Though the most industrialised country on the continent, South Africa has struggled to deliver timely and efficient help to flood victims. One reason for the shortage of water among those displaced by the floods in and around Durban there is that around half of the local government’s fleet of 100 water tankers were found to be inoperable when officials ordered their deployment last week. Thousands of troops have now been deployed to assist the aid operation.
Analysts say extreme weather events can contribute to political instability across the continent. In South Africa, repeated failure to offer timely and effective relief to victims has exacerbated a general lack of faith in the African National Congress, in power since 1994.
“It’s just been normal people helping each other. I’ve had more support from strangers.

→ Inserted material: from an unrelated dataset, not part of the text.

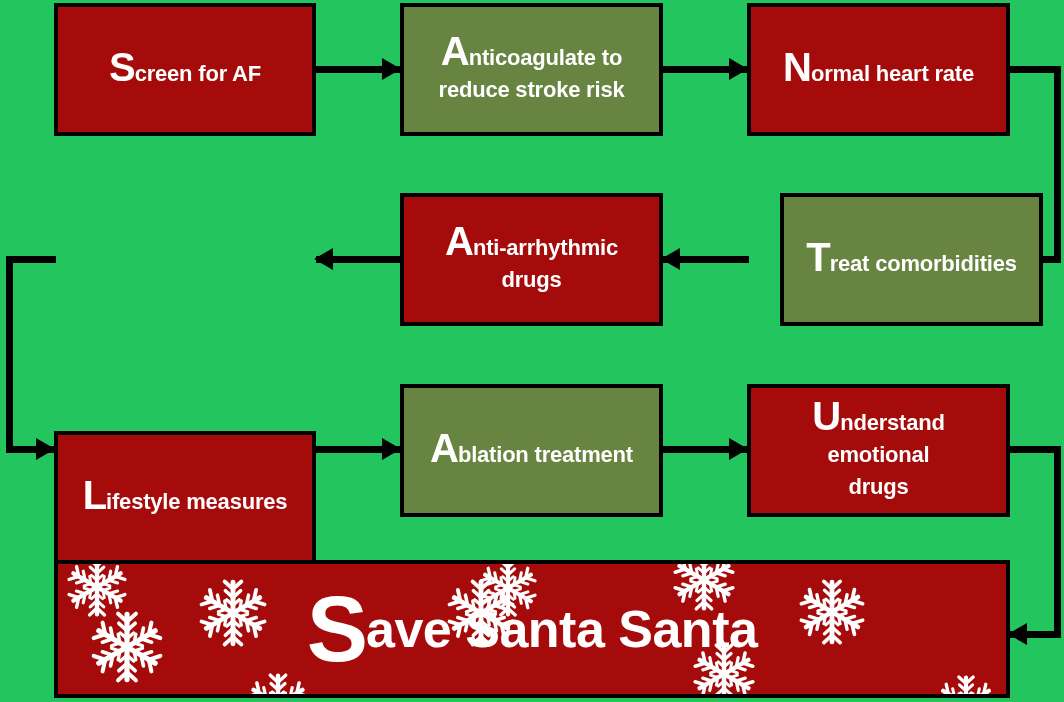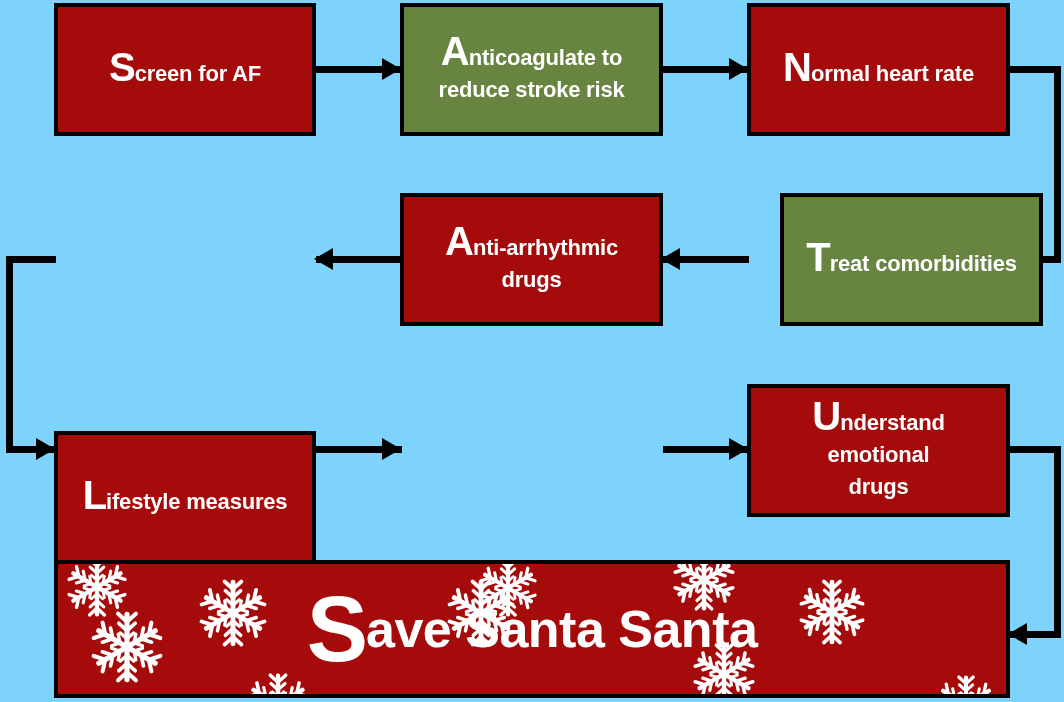"Screen for AF" #canvas { background: #7dd3fc -> #22c55e }
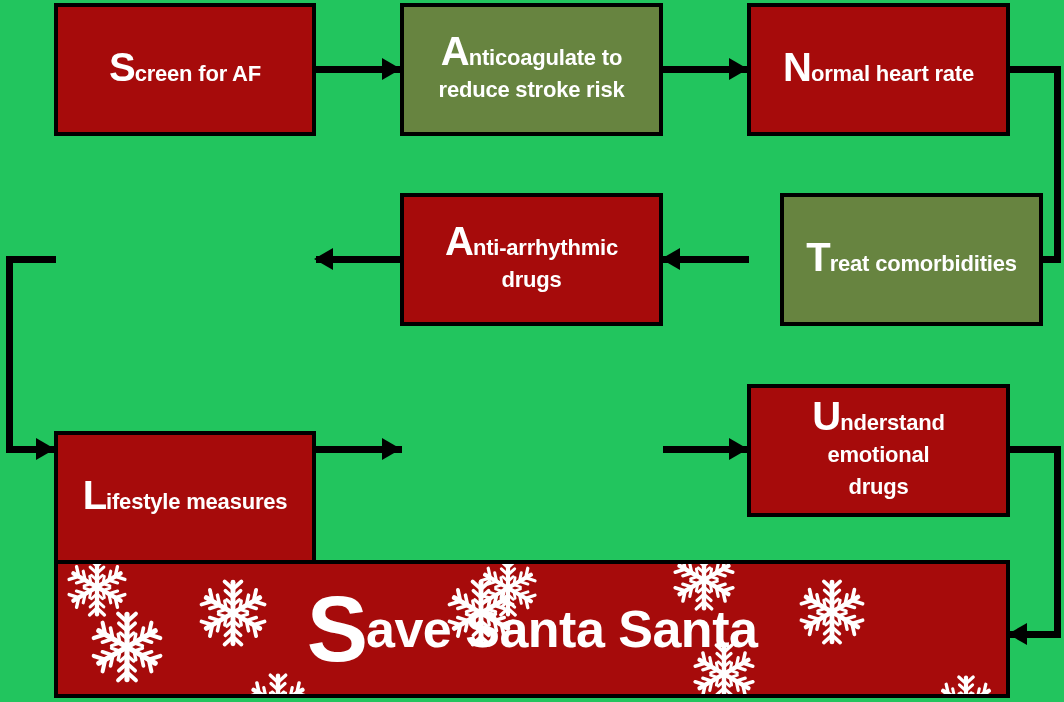"Ablation treatment" div.node { html: none -> <div> <span> <span>A</span><span>blation treatment</span> </span> </div> }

I won’t even ask the government. The funds always go missing and never reach the right people,” said Ismail.
Police have been forced to use teargas to disperse protesters angry at a lack of assistance from authorities.
“It is only because ANC officials regularly fail to care in desperate moments such as these that so many people are convinced that the party is hopelessly corrupt and that even the flood relief funds will be stolen,” wrote commentator Stephen Grootes in an editorial on the Daily Maverick news website.
Sean Christie of Médecins Sans Frontières said the NGO was working with local health authorities to supply nurses and counsellors to flood victims.
“On psychosocial mental health, we have seen lots and lots of need,” he told the Guardian.
• This article was amended on 27 April 2022 to correctly attribute a second quote to Uzair Ismail.